Ano novo, vida velha. O regulamento do Campeonato Carioca de 2015 pouco mudou em relação ao de 2014, e pelo menos um artigo vai na contramão do que esperam autoridades e especialistas. Enquanto a reivindicação é por mais envolvimento dos clubes no combate à violência das torcidas organizadas, a Federação de Futebol do Rio (Ferj) mantém, desde 2013, um parágrafo que garante ingressos para essas facções.

Segundo o Parágrafo 2 do Artigo 11, “nas partidas com qualquer dos clubes grandes, 5% da capacidade do estádio (…) poderão ser transformadas em permissão de acesso destinada aos integrantes cadastrados das torcidas organizadas, legalmente constituídas e sem impedimentos de qualquer ordem, tomando-se como base de cálculo para efeitos do borderô o valor de uma arquibancada inteira (…).”

Isso garante que as organizadas recebam entradas, prática condenada, inclusive, por dirigentes e até jogadores, vítimas da violência dessas facções. Oficialmente, Botafogo, Flamengo, Fluminense e Vasco se recusaram, ao longo de 2014, a dar ingressos. Mas policiais afirmam que apreensões em dias de jogos provam que a rotina continua.

– Essa facilidade das organizadas no acesso aos ingressos ainda existe. Constatamos pelas apreensões em dias de jogos – diz o juiz Marcelo Rubiolli, coordenador do Juizado Especial do Torcedor do Rio. – Isso sustenta a lavagem de dinheiro, que muitas torcidas organizadas fazem. Além disso, permite a entrada nos estádios de torcedores já penalizados por atos de violência, sustentados por essas facções com a conivência dos clubes.

Na teoria, o regulamento tenta proteger os torcedores pacíficos, restringindo o benefício a facções sem punições e que mantenham o cadastro de seus integrantes em dia. Mas, na prática, não é o que ocorre. Segundo a Polícia Militar, as quatro maiores organizadas do Rio – Fúria Jovem, do Botafogo; Torcida Jovem, do Flamengo; Young Flu, do Fluminense; e Força Jovem, do Vasco – não têm cadastros atualizados.
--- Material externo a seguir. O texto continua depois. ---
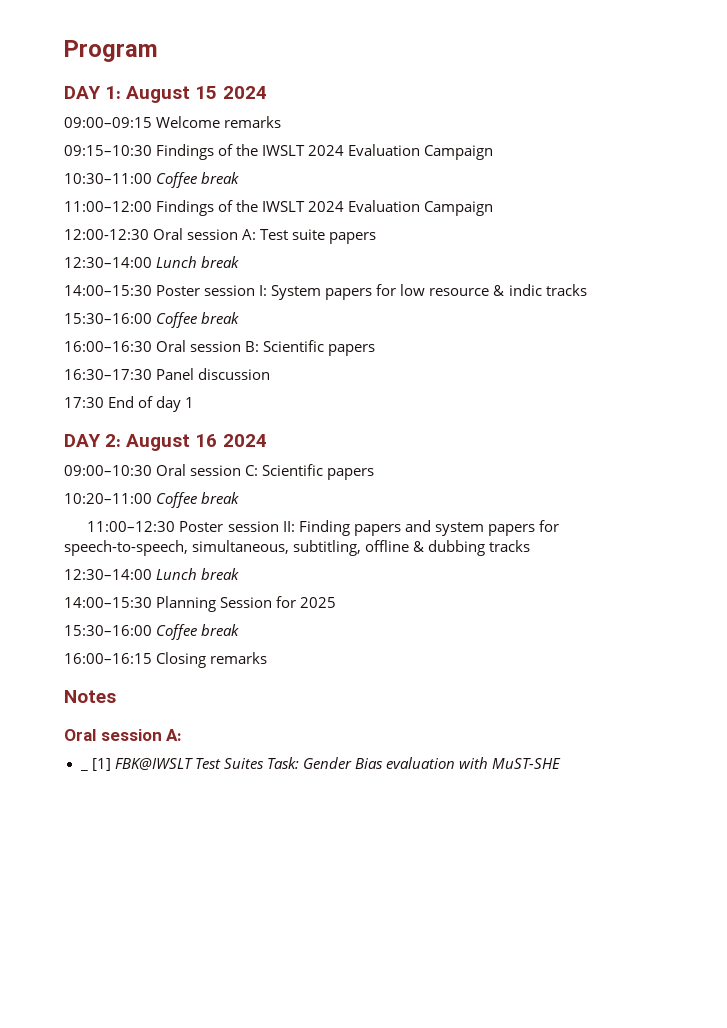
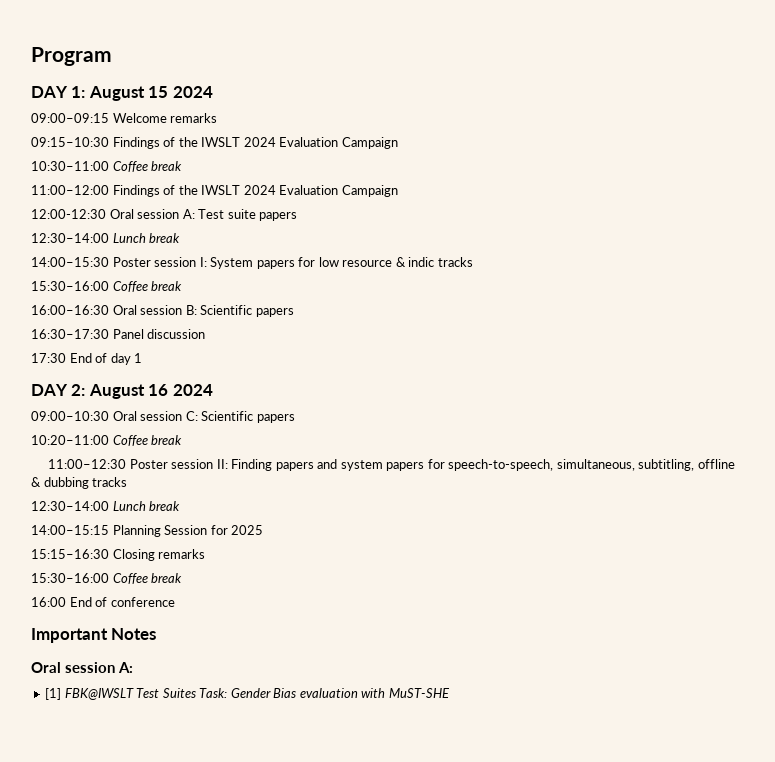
- 14:00–15:30 Planning Session for 2025
+ 14:00–15:15 Planning Session for 2025
+ 15:15–16:30 Closing remarks
  15:30–16:00 Coffee break
- 16:00–16:15 Closing remarks
- Notes
+ 16:00 End of conference
+ Important Notes
- _ [1] FBK@IWSLT Test Suites Task: Gender Bias evaluation with MuST-SHE
+ [1] FBK@IWSLT Test Suites Task: Gender Bias evaluation with MuST-SHE

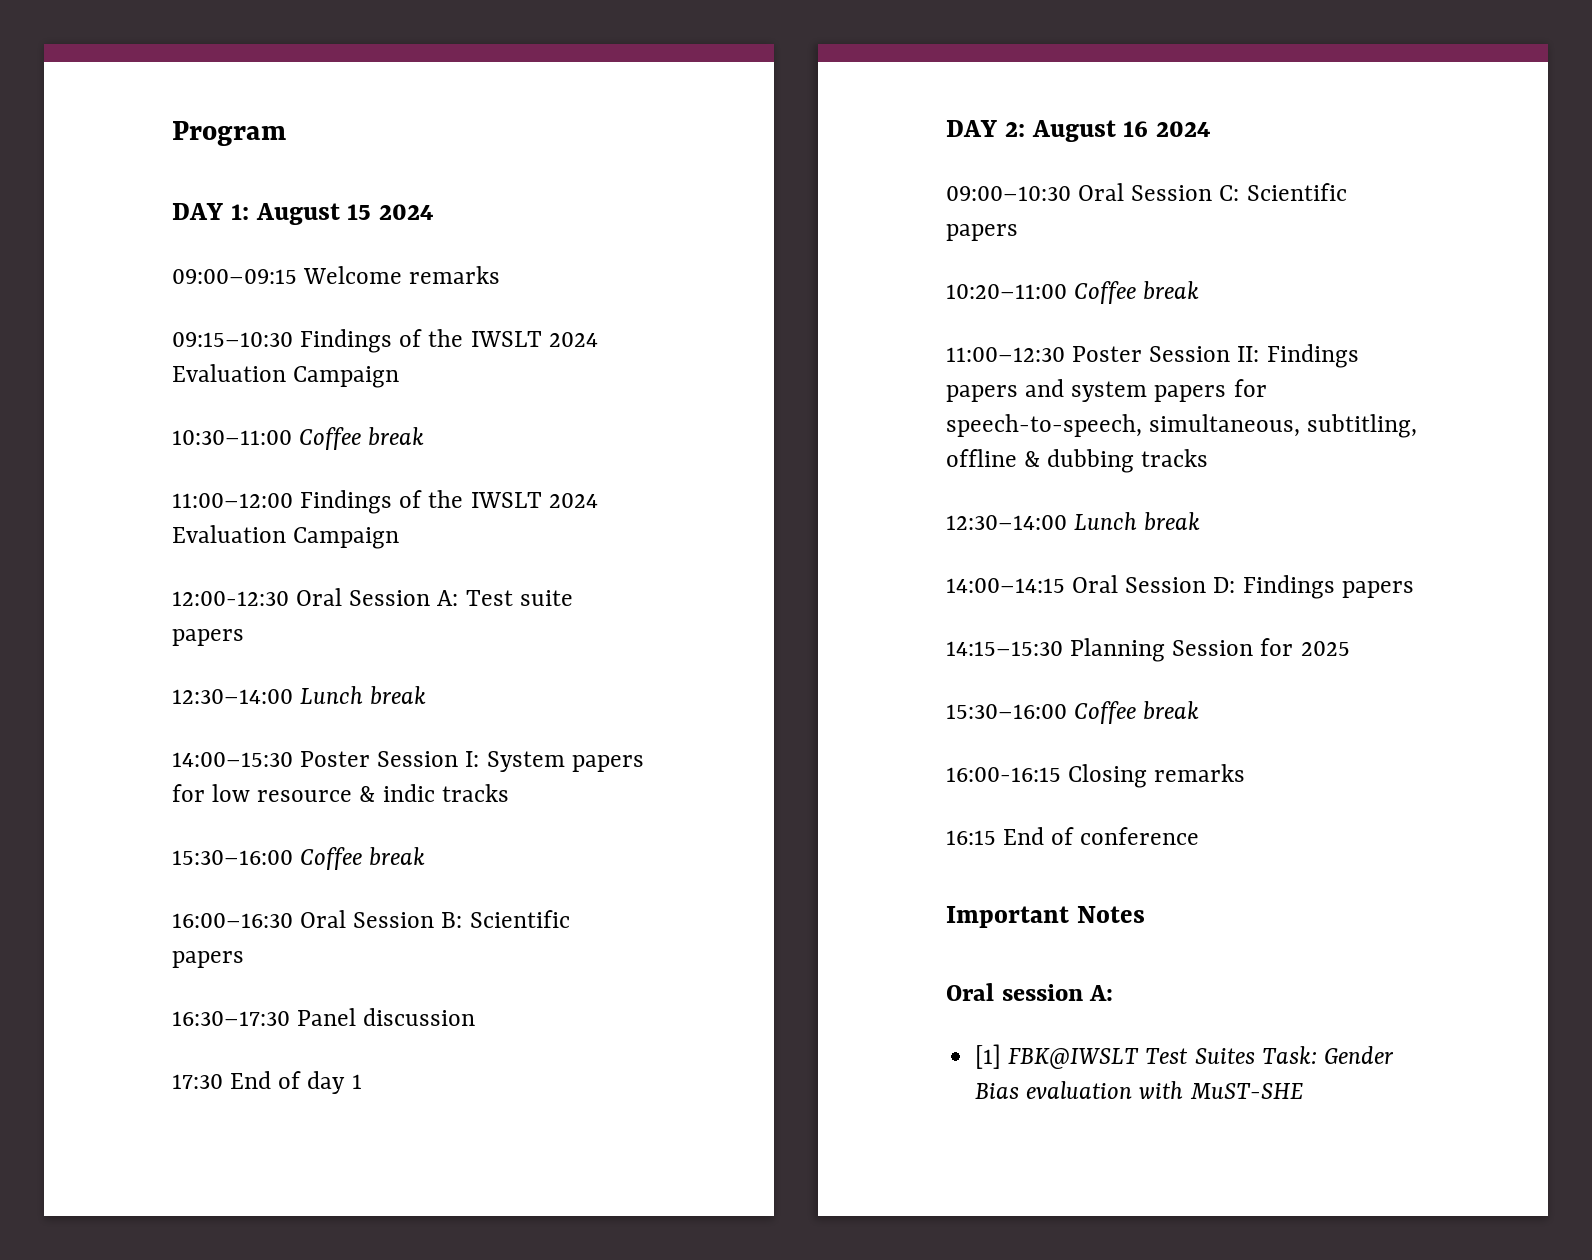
- 12:00-12:30 Oral session A: Test suite papers
+ 12:00-12:30 Oral Session A: Test suite papers
- 14:00–15:30 Poster session I: System papers for low resource & indic tracks
+ 14:00–15:30 Poster Session I: System papers for low resource & indic tracks
- 16:00–16:30 Oral session B: Scientific papers
+ 16:00–16:30 Oral Session B: Scientific papers
- 09:00–10:30 Oral session C: Scientific papers
+ 09:00–10:30 Oral Session C: Scientific papers
- 11:00–12:30 Poster session II: Finding papers and system papers for speech-to-speech, simultaneous, subtitling, offline & dubbing tracks
+ 11:00–12:30 Poster Session II: Findings papers and system papers for speech-to-speech, simultaneous, subtitling, offline & dubbing tracks
- 14:00–15:15 Planning Session for 2025
- 15:15–16:30 Closing remarks
+ 14:00–14:15 Oral Session D: Findings papers
+ 14:15–15:30 Planning Session for 2025
  15:30–16:00 Coffee break
- 16:00 End of conference
+ 16:00-16:15 Closing remarks
+ 16:15 End of conference

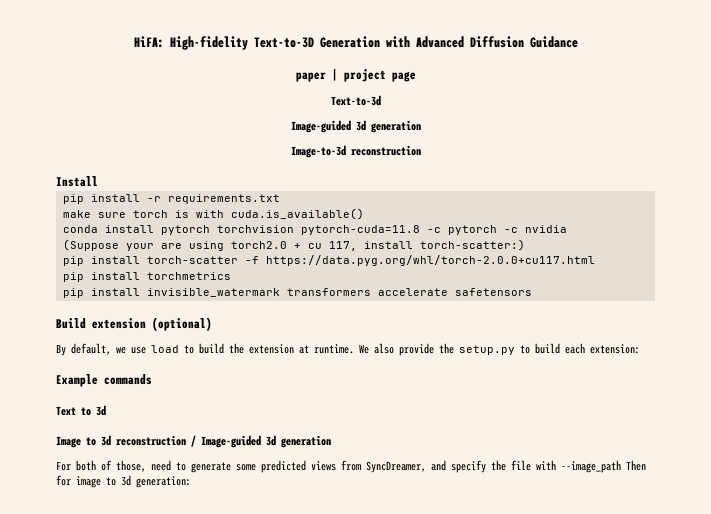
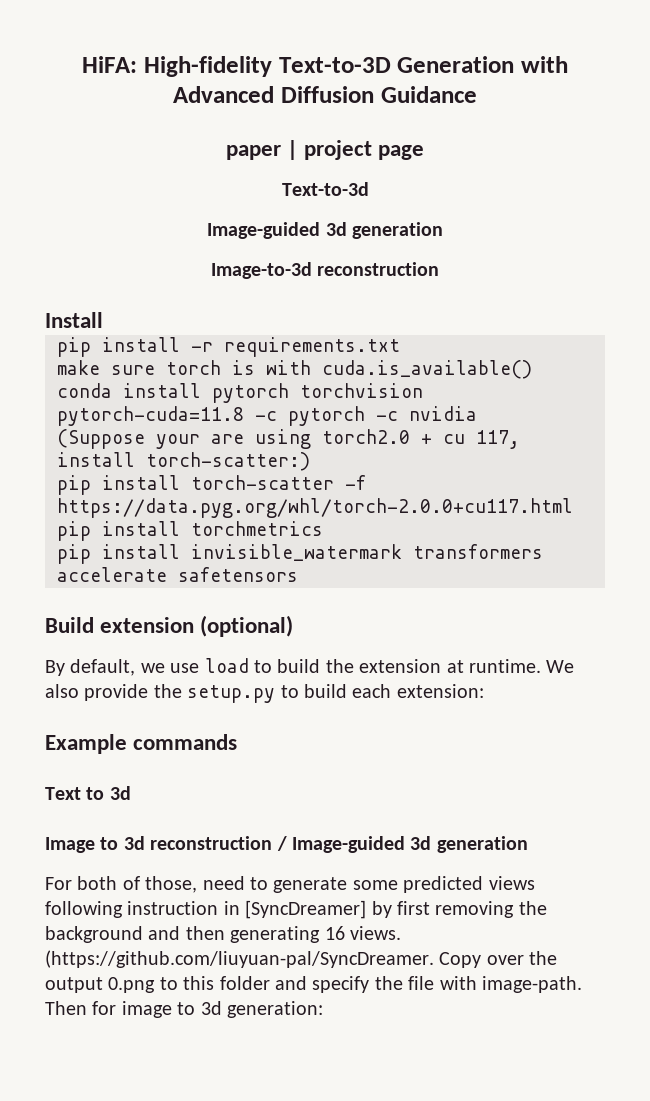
- For both of those, need to generate some predicted views from SyncDreamer, and specify the file with --image_path Then for image to 3d generation:
+ For both of those, need to generate some predicted views following instruction in [SyncDreamer] by first removing the background and then generating 16 views. (https://github.com/liuyuan-pal/SyncDreamer. Copy over the output 0.png to this folder and specify the file with image-path. Then for image to 3d generation:

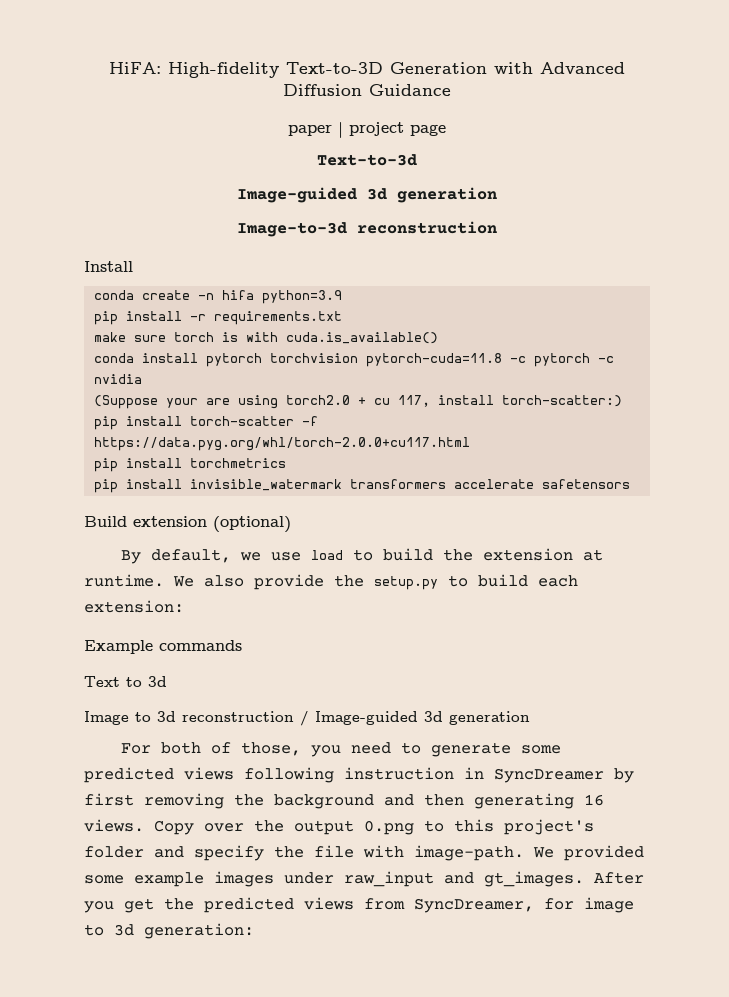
+ conda create -n hifa python=3.9
- For both of those, need to generate some predicted views following instruction in [SyncDreamer] by first removing the background and then generating 16 views.
+ For both of those, you need to generate some predicted views following instruction in SyncDreamer by first removing the background and then generating 16 views.
- (https://github.com/liuyuan-pal/SyncDreamer. Copy over the output 0.png to this folder and specify the file with image-path.
+ Copy over the output 0.png to this project's folder and specify the file with image-path.
- Then for image to 3d generation:
+ We provided some example images under raw_input and gt_images. After you get the predicted views from SyncDreamer, for image to 3d generation:

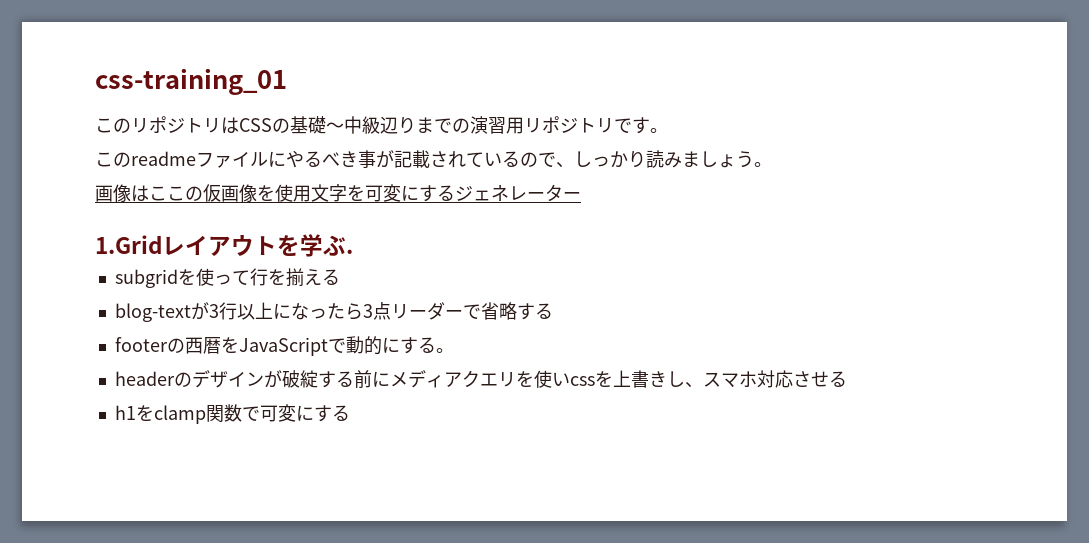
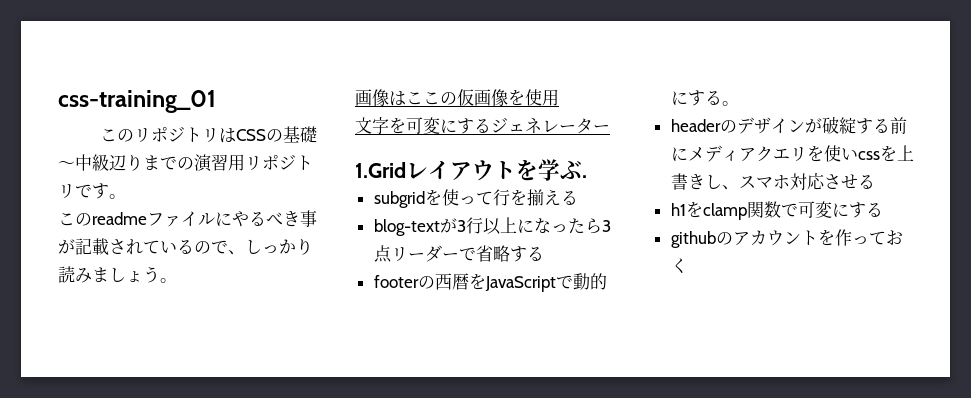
- 画像はここの仮画像を使用文字を可変にするジェネレーター
+ 画像はここの仮画像を使用
+ 文字を可変にするジェネレーター
+ githubのアカウントを作っておく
O comandante do Grupamento Especial de Policiamento em Estádios (Gepe), tenente-coronel João Fiorentini, afirma que essas quatro organizadas “raramente passam mais de dois meses sem receber uma punição”:

– No Rio, estamos lutando e incentivando as organizadas a manterem seus cadastros atualizados. A Fúria, do Botafogo, por exemplo, não tem. Estamos restringindo a entrada de material de torcida. Mas sabemos que eles têm, sim, facilidade de obter ingressos – diz Fiorentini.

No Carioca de 2014, pelo menos no papel, essas quatro torcidas estavam sob punição. Mas era possível ver seus integrantes nos estádios – e, segundo a polícia, graças a ingressos doados por seus respectivos clubes.

– Enquanto existir essa cultura entre os clubes e as torcidas organizadas, pouco vai mudar – opina o sociólogo Maurício Murad, especialista em violência no futebol. – O controle já é falho para os punidos, a impunidade já impera… Sem o empenho dos clubes e das federações, fica impossível – alerta.